[Aim of the exercise]: Give the entries back exactly as they stand, but without pictures.

Difference listings:
== Segment start ==

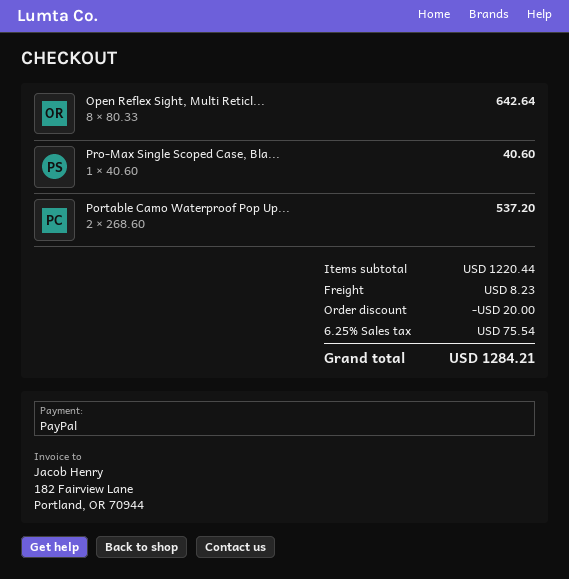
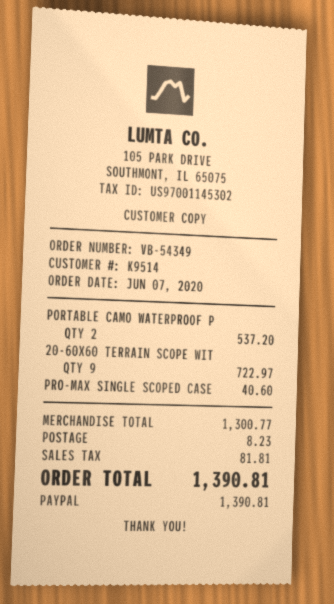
Open Reflex Sight, Multi Reticl...: 8 for 642.64 -> none
20-60X60 TERRAIN SCOPE WIT: none -> 9 for 722.97
subtotal: 1220.44 -> 1300.77
discount: 20.00 -> none
tax: 75.54 -> 81.81
total: 1284.21 -> 1390.81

== Segment end ==

[Exercise answer]:
Open Reflex Sight, Multi Reticl...: 8 for 642.64 -> none
20-60X60 TERRAIN SCOPE WIT: none -> 9 for 722.97
subtotal: 1220.44 -> 1300.77
discount: 20.00 -> none
tax: 75.54 -> 81.81
total: 1284.21 -> 1390.81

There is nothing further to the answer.